## Excerpted records
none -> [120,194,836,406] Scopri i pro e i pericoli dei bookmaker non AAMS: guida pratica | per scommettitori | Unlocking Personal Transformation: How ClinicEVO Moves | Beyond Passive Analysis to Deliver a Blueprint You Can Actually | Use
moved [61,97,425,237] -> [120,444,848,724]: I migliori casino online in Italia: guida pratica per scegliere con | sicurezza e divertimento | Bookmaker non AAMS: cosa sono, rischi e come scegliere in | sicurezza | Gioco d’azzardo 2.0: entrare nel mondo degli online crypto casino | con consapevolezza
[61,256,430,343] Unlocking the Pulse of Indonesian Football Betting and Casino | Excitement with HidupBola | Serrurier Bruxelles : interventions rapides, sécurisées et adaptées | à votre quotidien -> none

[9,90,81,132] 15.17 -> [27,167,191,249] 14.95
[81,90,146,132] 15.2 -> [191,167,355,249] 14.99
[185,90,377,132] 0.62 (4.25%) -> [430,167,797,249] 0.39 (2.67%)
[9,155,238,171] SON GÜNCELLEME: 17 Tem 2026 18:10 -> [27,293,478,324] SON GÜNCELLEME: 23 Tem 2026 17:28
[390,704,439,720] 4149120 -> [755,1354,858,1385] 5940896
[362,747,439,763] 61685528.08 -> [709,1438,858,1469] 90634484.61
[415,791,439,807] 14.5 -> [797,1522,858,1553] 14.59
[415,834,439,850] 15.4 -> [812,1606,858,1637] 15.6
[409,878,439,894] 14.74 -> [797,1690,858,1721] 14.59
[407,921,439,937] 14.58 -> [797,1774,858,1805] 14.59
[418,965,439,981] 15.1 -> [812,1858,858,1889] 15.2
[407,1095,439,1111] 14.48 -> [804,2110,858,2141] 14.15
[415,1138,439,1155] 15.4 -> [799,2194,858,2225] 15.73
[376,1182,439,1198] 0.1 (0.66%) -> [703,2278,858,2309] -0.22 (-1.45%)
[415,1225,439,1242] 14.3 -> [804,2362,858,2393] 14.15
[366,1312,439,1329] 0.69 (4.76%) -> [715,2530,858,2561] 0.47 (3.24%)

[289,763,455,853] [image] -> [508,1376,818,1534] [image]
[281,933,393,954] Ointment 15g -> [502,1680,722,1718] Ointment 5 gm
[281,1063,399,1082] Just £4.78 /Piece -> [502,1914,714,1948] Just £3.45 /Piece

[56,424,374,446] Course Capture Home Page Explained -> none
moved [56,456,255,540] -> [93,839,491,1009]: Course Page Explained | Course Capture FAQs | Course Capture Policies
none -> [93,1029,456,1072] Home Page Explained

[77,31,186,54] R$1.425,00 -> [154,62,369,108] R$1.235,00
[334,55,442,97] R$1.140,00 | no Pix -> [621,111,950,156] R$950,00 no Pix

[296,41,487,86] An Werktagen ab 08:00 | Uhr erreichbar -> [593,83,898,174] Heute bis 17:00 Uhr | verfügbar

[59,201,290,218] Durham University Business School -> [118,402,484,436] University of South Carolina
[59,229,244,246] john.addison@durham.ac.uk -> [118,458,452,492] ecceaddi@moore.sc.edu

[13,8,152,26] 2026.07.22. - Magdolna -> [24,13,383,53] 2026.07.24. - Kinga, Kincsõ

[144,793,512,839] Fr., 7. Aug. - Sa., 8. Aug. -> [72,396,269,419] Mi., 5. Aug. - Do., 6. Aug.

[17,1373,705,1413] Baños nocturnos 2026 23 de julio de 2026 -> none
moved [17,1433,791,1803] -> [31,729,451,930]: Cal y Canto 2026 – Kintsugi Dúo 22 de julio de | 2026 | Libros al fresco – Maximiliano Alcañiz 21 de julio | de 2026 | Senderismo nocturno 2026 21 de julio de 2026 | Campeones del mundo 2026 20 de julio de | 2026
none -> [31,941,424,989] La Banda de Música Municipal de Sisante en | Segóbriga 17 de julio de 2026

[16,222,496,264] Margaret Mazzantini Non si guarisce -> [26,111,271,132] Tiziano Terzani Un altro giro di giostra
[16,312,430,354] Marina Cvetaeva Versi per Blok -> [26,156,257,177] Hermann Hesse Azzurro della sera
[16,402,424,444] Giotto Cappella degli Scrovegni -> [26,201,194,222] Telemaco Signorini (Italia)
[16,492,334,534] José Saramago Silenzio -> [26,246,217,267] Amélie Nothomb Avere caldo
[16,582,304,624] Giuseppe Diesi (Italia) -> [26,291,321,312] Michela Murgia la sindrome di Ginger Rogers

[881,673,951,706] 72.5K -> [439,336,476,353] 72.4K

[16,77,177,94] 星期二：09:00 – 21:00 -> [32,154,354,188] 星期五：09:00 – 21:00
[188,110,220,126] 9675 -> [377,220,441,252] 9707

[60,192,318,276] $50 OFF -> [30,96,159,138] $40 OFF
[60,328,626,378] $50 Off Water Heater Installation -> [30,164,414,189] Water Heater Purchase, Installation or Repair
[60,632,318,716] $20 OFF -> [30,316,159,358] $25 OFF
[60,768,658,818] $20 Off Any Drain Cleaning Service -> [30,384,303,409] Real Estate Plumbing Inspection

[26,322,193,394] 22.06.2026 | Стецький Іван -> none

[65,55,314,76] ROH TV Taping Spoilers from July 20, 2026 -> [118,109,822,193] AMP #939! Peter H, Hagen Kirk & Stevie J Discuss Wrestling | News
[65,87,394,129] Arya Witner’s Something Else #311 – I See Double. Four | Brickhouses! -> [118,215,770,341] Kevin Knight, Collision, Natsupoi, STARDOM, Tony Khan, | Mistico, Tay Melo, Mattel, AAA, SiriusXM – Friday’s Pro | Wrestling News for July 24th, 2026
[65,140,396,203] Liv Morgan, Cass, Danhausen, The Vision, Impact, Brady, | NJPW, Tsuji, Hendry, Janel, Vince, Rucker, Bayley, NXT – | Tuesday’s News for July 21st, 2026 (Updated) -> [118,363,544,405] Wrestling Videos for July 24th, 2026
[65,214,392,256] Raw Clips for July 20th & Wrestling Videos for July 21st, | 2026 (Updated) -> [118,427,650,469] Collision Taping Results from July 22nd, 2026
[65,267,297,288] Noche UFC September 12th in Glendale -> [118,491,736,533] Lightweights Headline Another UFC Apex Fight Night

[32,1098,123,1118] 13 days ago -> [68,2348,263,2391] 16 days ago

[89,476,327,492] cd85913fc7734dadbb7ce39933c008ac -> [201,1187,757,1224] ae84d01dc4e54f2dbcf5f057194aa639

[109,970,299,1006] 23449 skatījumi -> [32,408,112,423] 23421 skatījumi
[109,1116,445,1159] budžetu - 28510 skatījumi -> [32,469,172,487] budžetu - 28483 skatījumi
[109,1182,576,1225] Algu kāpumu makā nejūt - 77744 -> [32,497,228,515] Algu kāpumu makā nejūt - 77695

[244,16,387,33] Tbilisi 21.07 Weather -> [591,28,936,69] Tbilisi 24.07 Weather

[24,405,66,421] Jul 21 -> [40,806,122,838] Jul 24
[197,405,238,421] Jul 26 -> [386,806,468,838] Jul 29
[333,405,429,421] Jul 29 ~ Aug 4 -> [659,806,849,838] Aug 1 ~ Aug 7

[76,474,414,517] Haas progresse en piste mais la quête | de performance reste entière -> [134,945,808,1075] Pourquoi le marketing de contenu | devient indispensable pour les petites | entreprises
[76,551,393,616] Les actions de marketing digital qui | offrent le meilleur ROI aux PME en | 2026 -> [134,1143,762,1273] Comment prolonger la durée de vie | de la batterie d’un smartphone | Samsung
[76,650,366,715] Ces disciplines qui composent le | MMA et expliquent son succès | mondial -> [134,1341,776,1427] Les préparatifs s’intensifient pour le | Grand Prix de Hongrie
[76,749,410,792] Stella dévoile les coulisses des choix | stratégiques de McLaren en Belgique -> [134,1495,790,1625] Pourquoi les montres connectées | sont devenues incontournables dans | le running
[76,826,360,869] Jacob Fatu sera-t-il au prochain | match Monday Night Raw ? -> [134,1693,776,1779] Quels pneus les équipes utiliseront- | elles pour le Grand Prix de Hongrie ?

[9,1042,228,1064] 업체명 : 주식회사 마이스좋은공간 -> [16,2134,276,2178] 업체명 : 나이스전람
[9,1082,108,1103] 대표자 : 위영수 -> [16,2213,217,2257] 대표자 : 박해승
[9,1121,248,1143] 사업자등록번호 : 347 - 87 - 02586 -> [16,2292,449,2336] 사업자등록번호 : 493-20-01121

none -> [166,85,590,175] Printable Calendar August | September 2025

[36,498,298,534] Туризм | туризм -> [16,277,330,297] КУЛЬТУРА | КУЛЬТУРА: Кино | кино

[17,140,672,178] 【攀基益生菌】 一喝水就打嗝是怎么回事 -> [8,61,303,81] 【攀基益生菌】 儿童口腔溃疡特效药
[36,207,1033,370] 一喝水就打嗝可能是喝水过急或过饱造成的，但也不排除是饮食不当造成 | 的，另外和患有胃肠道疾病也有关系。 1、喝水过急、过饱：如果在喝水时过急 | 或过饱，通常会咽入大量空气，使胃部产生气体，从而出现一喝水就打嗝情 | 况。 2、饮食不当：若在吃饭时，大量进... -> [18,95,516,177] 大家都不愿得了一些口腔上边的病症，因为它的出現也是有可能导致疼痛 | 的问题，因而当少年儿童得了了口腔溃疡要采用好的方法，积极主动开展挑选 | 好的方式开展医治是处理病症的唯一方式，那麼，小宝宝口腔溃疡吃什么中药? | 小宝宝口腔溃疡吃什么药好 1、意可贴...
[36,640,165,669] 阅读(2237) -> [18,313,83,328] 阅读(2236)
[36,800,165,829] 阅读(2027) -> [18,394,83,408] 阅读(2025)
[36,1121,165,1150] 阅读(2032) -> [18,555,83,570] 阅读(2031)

## Work instruction
Count how many lines in the data contain the word "Course". Reply with that number only.

## Completed task
2